▸ What to do:
How many lines of the data include the string "subtotal"? State that number alone.

Dataset entries
• • • • •

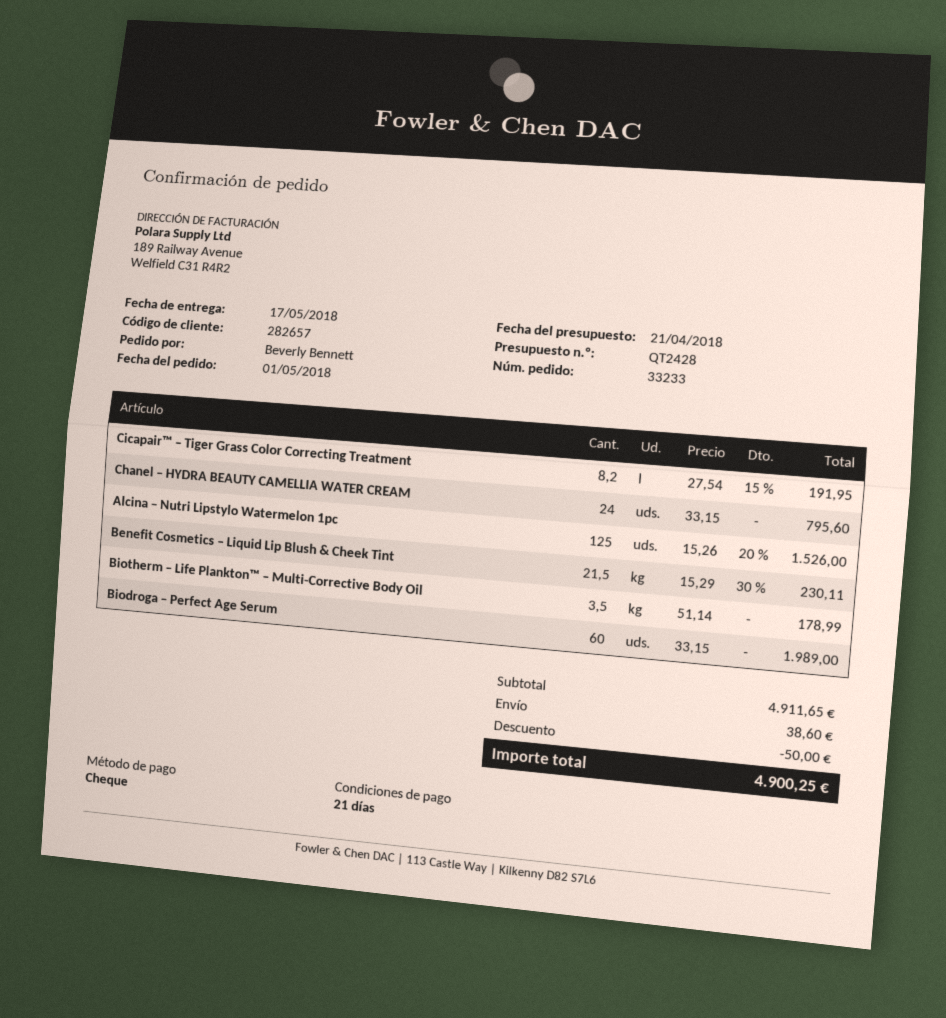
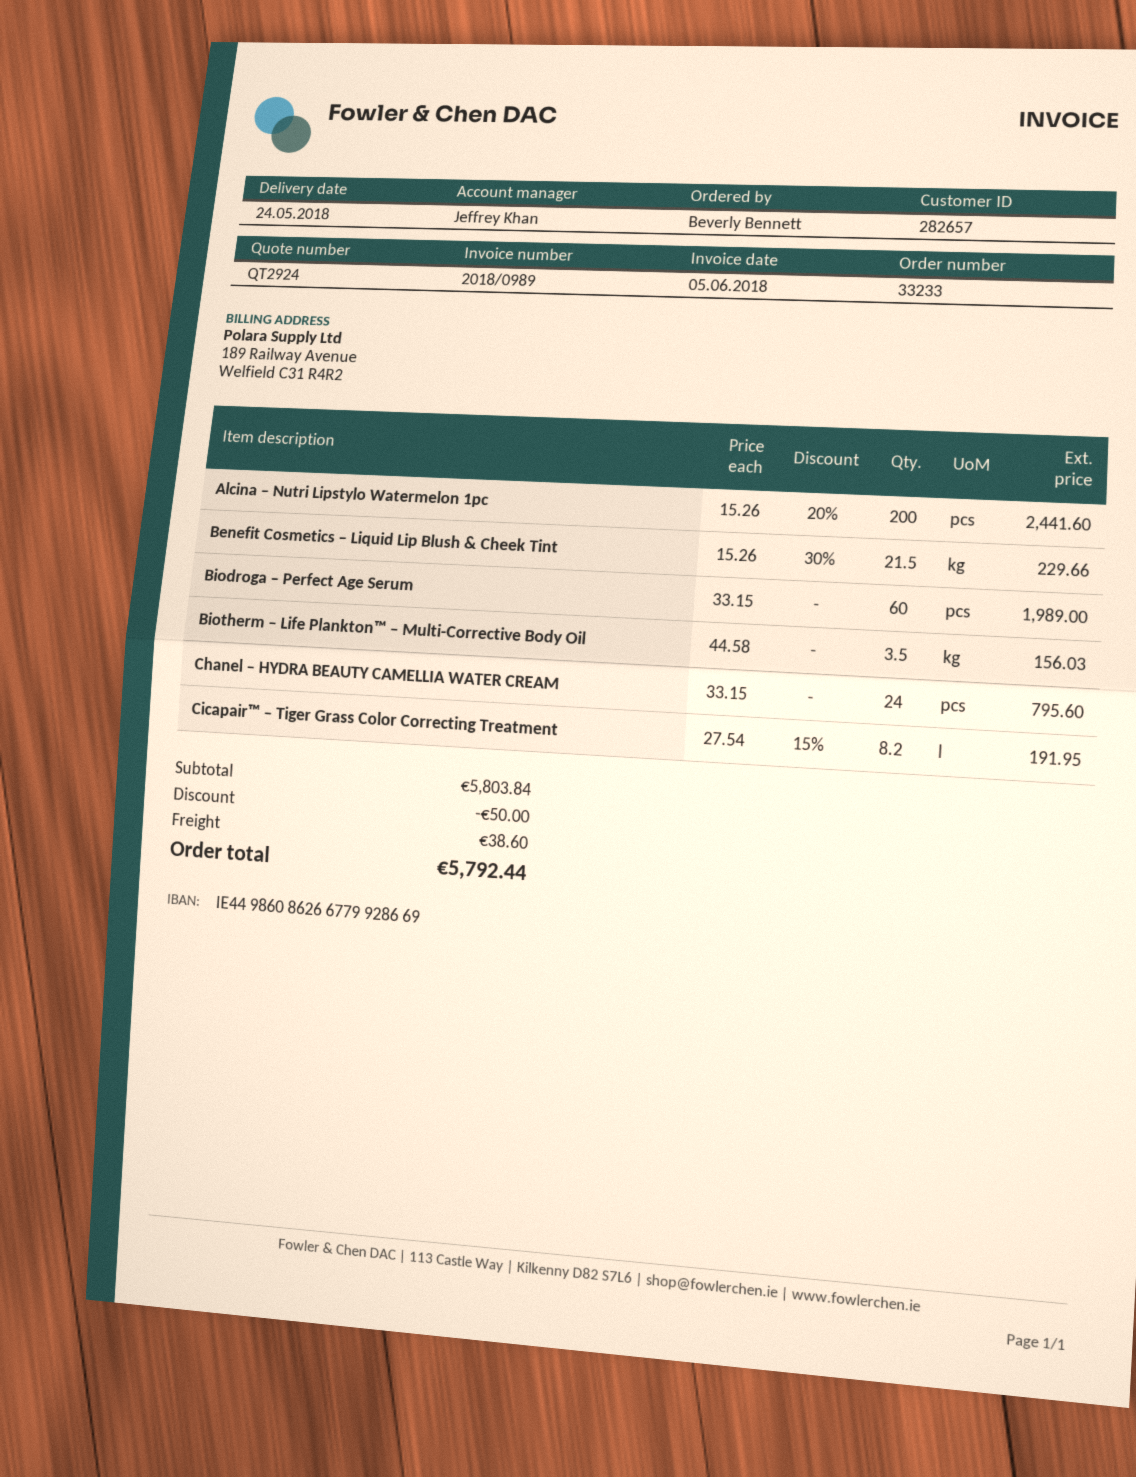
quote number: QT2428 -> QT2924
delivery date: 2018-05-17 -> 2018-05-24
Alcina – Nutri Lipstylo Watermelon 1pc: 125 x 15.26 - 20% = 1526.00 -> 200 x 15.26 - 20% = 2441.60
Benefit Cosmetics – Liquid Lip Blush & Cheek Tint: 21.5 x 15.29 - 30% = 230.11 -> 21.5 x 15.26 - 30% = 229.66
Biotherm – Life Plankton™ – Multi-Corrective Body Oil: 3.5 x 51.14 = 178.99 -> 3.5 x 44.58 = 156.03
subtotal: 4911.65 -> 5803.84
total: 4900.25 -> 5792.44

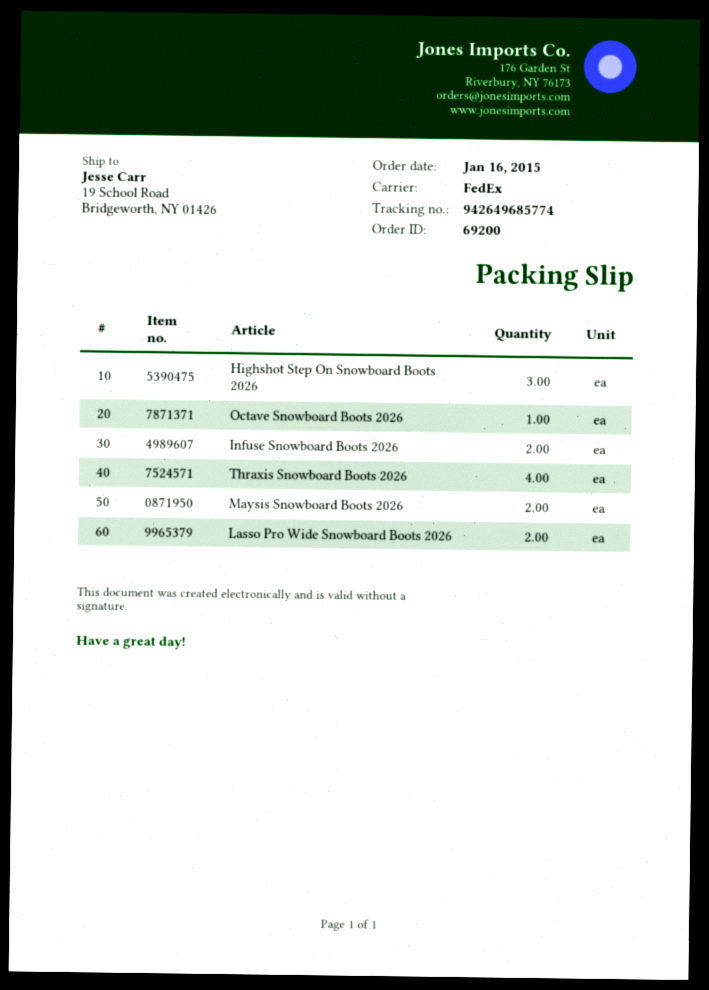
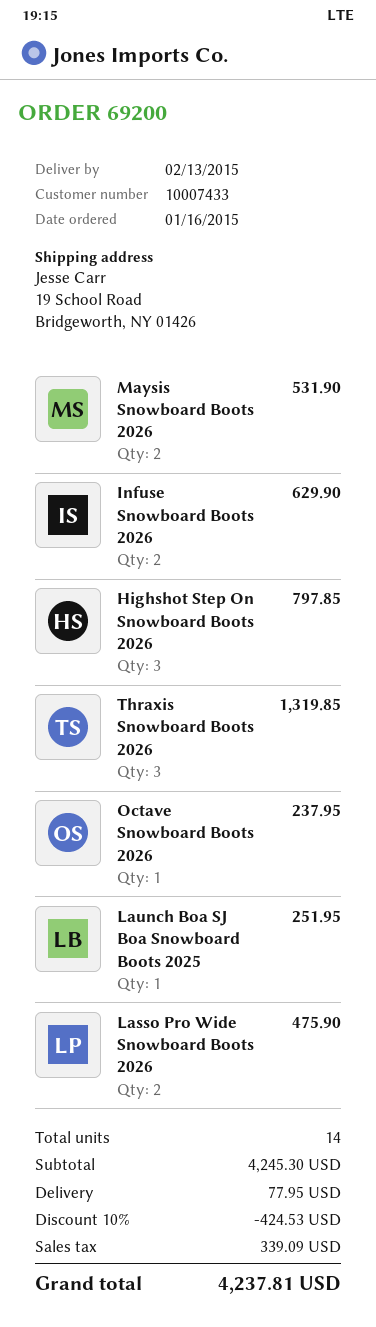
Thraxis Snowboard Boots 2026: 4 -> 3
Launch Boa SJ Boa Snowboard Boots 2025: none -> 1

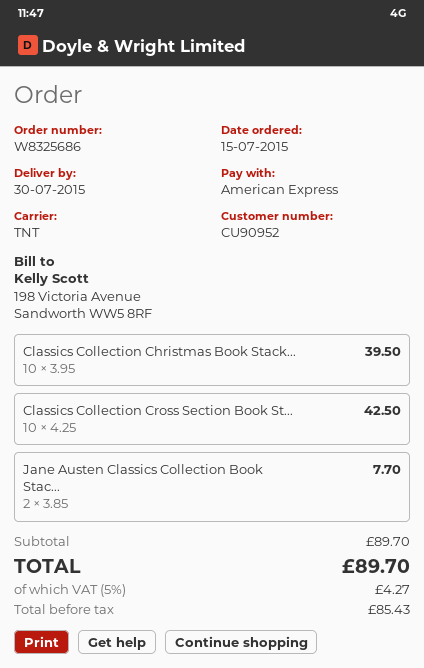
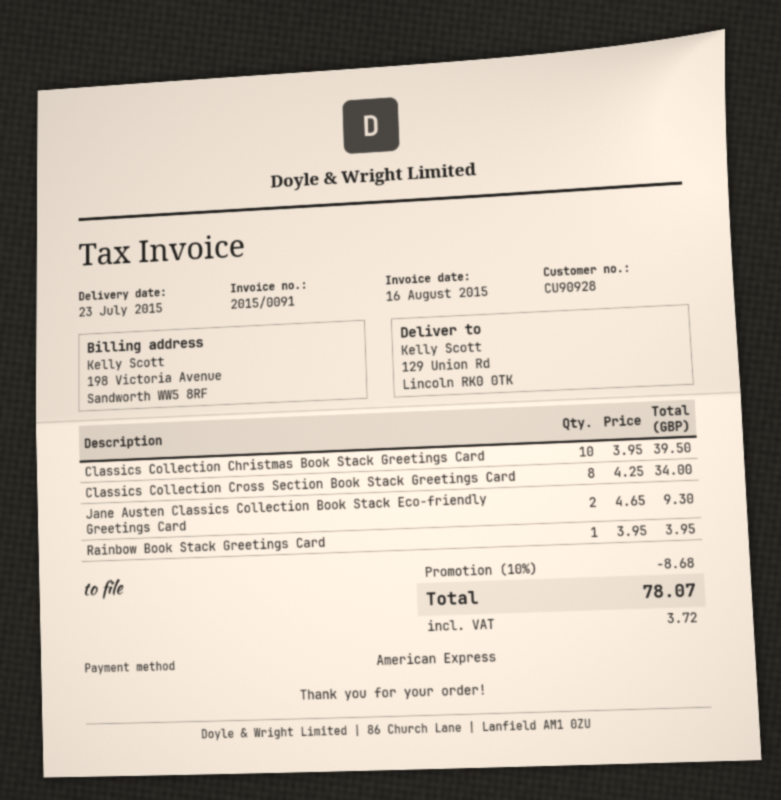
delivery date: 2015-07-30 -> 2015-07-23
customer number: CU90952 -> CU90928
Classics Collection Cross Section Book St...: 10 x 4.25 = 42.50 -> 8 x 4.25 = 34.00
Jane Austen Classics Collection Book Stac...: 2 x 3.85 = 7.70 -> 2 x 4.65 = 9.30
Rainbow Book Stack Greetings Card: none -> 1 x 3.95 = 3.95
discount: none -> 10% = 8.68
tax: 4.27 -> 3.72
total: 89.70 -> 78.07

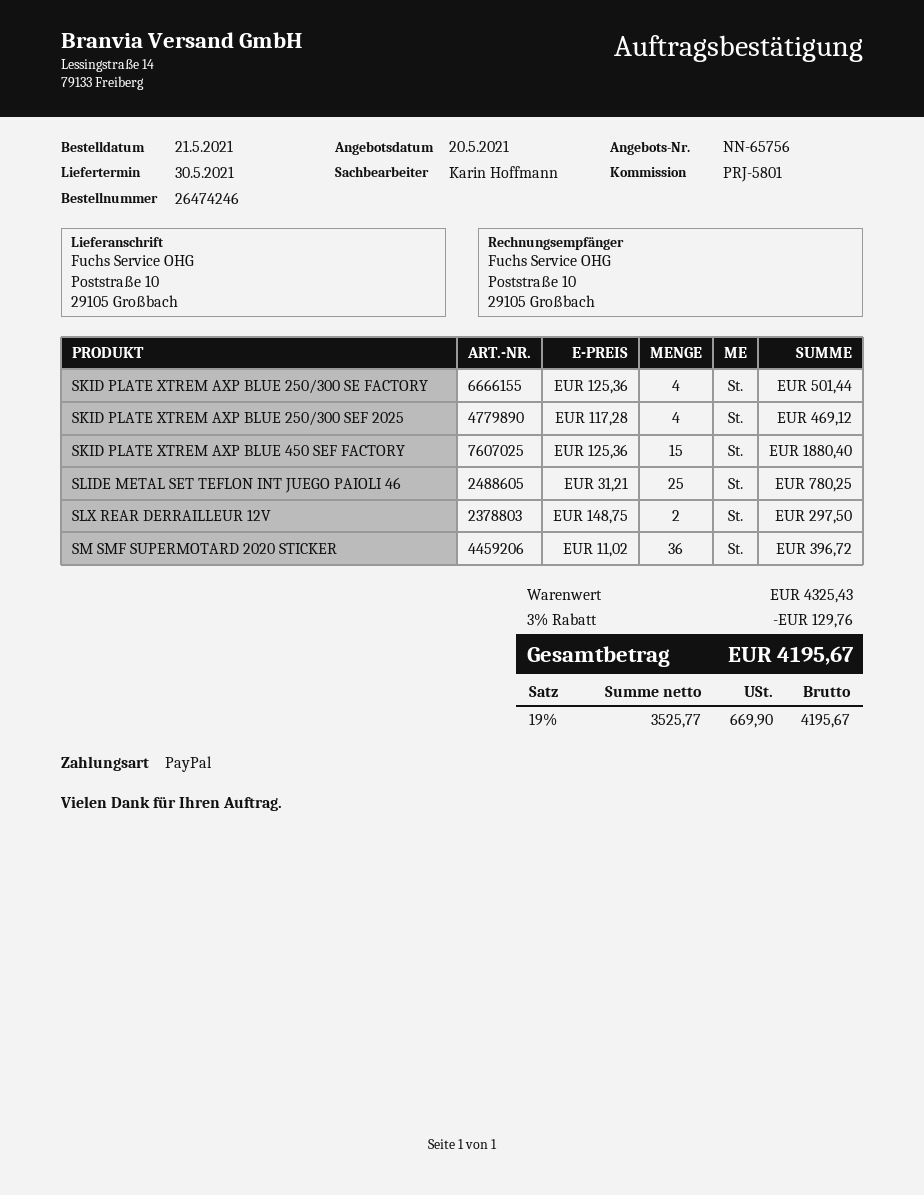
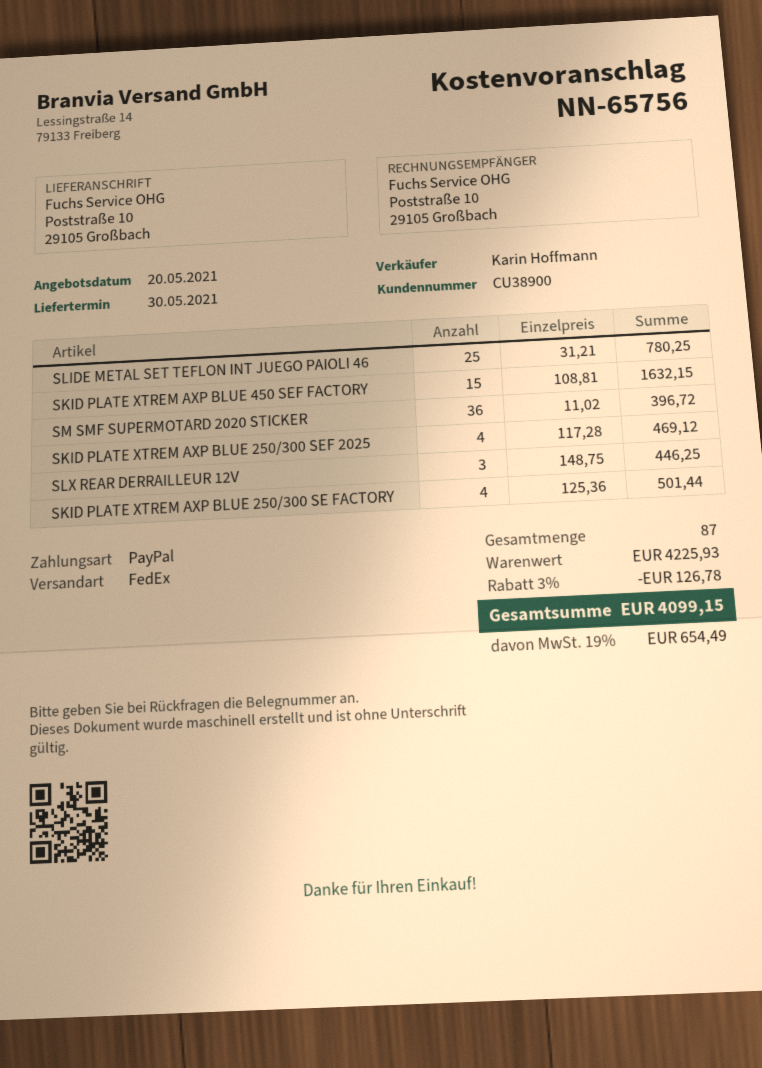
SKID PLATE XTREM AXP BLUE 450 SEF FACTORY: 15 x 125.36 = 1880.40 -> 15 x 108.81 = 1632.15
SLX REAR DERRAILLEUR 12V: 2 x 148.75 = 297.50 -> 3 x 148.75 = 446.25
subtotal: 4325.43 -> 4225.93
discount: 3% = 129.76 -> 3% = 126.78
tax: 19% = 669.90 -> 19% = 654.49
total: 4195.67 -> 4099.15

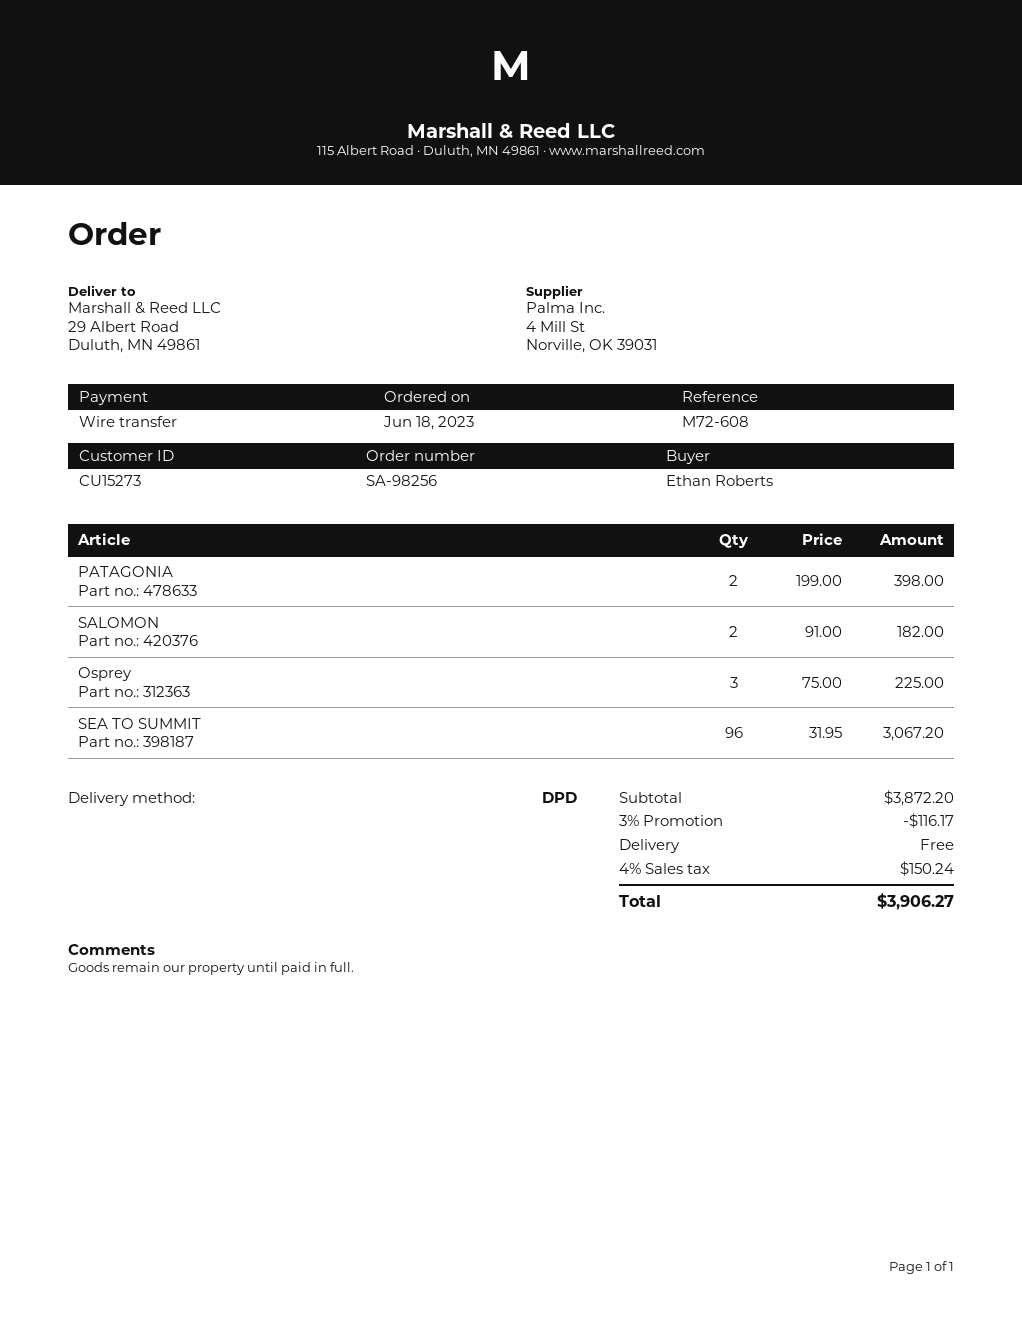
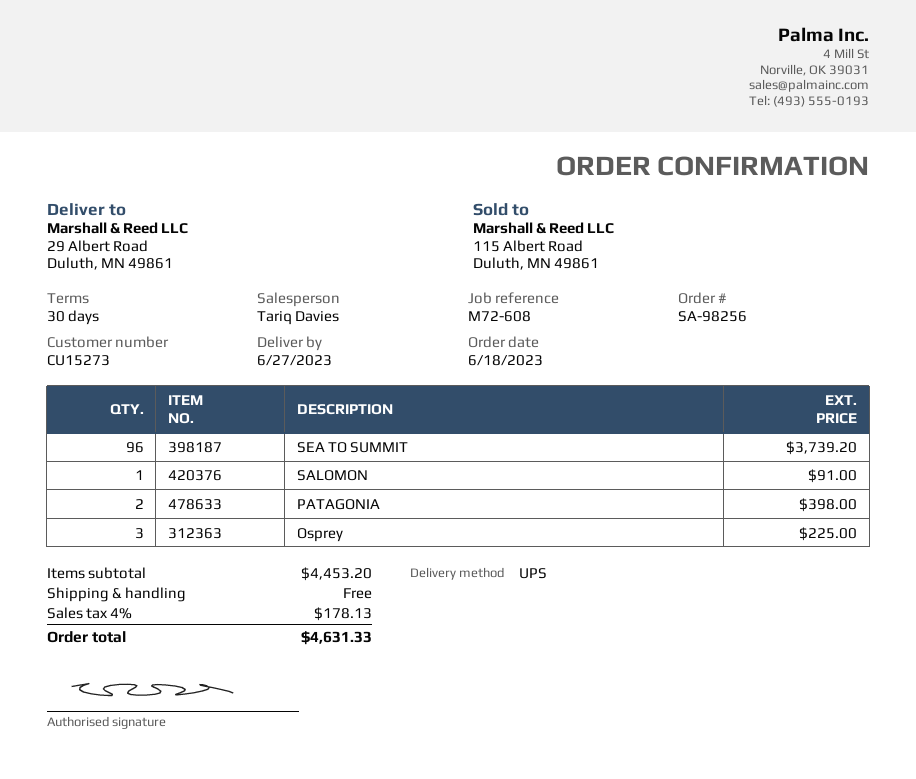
shipping method: DPD -> UPS
SALOMON: 2 for 182.00 -> 1 for 91.00
SEA TO SUMMIT: 96 for 3067.20 -> 96 for 3739.20
subtotal: 3872.20 -> 4453.20
discount: 3% = 116.17 -> none
tax: 4% = 150.24 -> 4% = 178.13
total: 3906.27 -> 4631.33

• • • • •

▸ Solution to this exercise:
3